* GOAL OF THE EXERCISE: Would you repeat word for word the lines of the listing that follows, from the one with "Daring dirakit menggunakan Docusaurus v2." up to and including the one with "- Ini tersedia", and leave out the images?

[[ GIVEN ENTRIES, beginning ]]

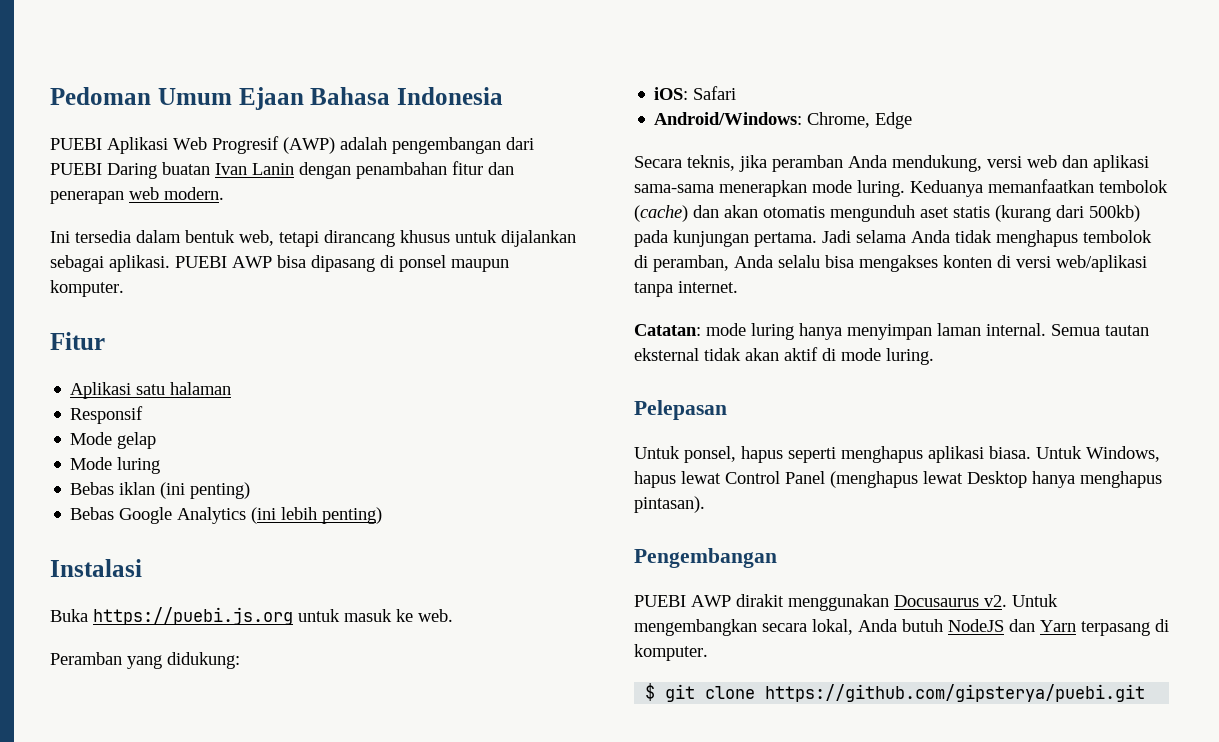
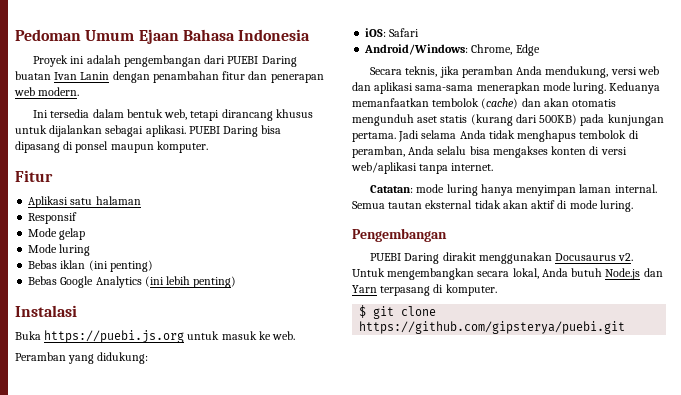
- PUEBI Aplikasi Web Progresif (AWP) adalah pengembangan dari PUEBI Daring buatan Ivan Lanin dengan penambahan fitur dan penerapan web modern.
+ Proyek ini adalah pengembangan dari PUEBI Daring buatan Ivan Lanin dengan penambahan fitur dan penerapan web modern.
- PUEBI AWP bisa dipasang di ponsel maupun komputer.
+ PUEBI Daring bisa dipasang di ponsel maupun komputer.
- Keduanya memanfaatkan tembolok (cache) dan akan otomatis mengunduh aset statis (kurang dari 500kb) pada kunjungan pertama.
+ Keduanya memanfaatkan tembolok (cache) dan akan otomatis mengunduh aset statis (kurang dari 500KB) pada kunjungan pertama.
- Pelepasan
- Untuk ponsel, hapus seperti menghapus aplikasi biasa. Untuk Windows, hapus lewat Control Panel (menghapus lewat Desktop hanya menghapus pintasan).
- PUEBI AWP dirakit menggunakan Docusaurus v2.
+ PUEBI Daring dirakit menggunakan Docusaurus v2.
- Untuk mengembangkan secara lokal, Anda butuh NodeJS dan Yarn terpasang di komputer.
+ Untuk mengembangkan secara lokal, Anda butuh Node.js dan Yarn terpasang di komputer.

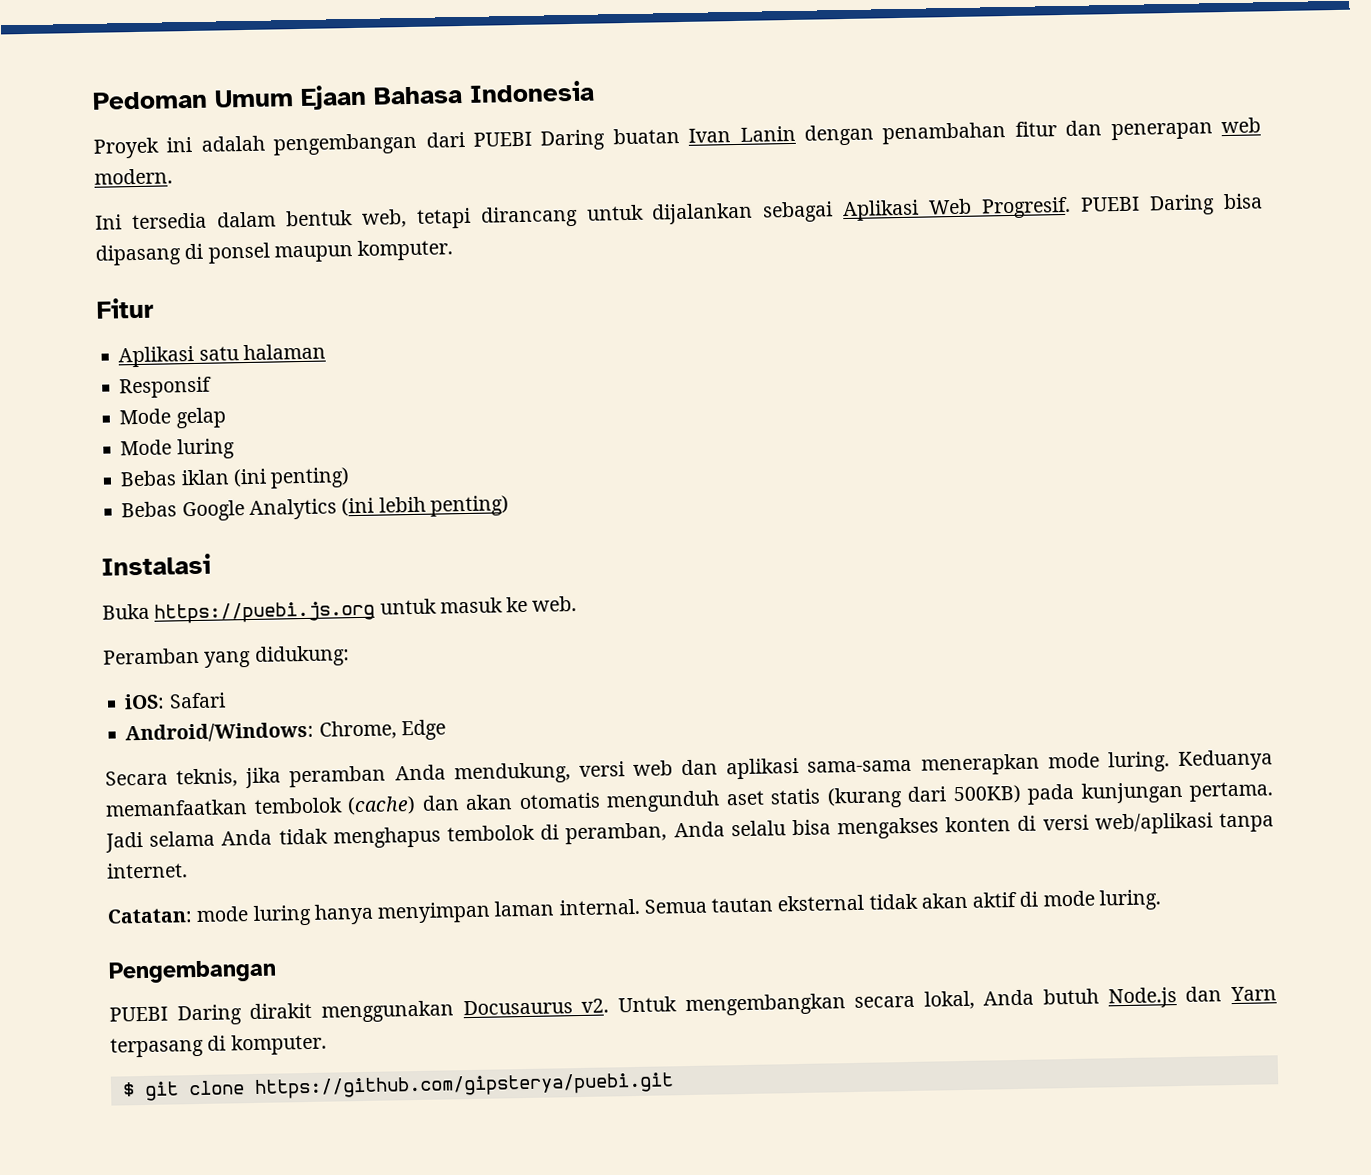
- Ini tersedia dalam bentuk web, tetapi dirancang khusus untuk dijalankan sebagai aplikasi.
+ Ini tersedia dalam bentuk web, tetapi dirancang untuk dijalankan sebagai Aplikasi Web Progresif.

[[ GIVEN ENTRIES, end ]]

* YOUR RESPONSE:
+ PUEBI Daring dirakit menggunakan Docusaurus v2.
- Untuk mengembangkan secara lokal, Anda butuh NodeJS dan Yarn terpasang di komputer.
+ Untuk mengembangkan secara lokal, Anda butuh Node.js dan Yarn terpasang di komputer.

- Ini tersedia dalam bentuk web, tetapi dirancang khusus untuk dijalankan sebagai aplikasi.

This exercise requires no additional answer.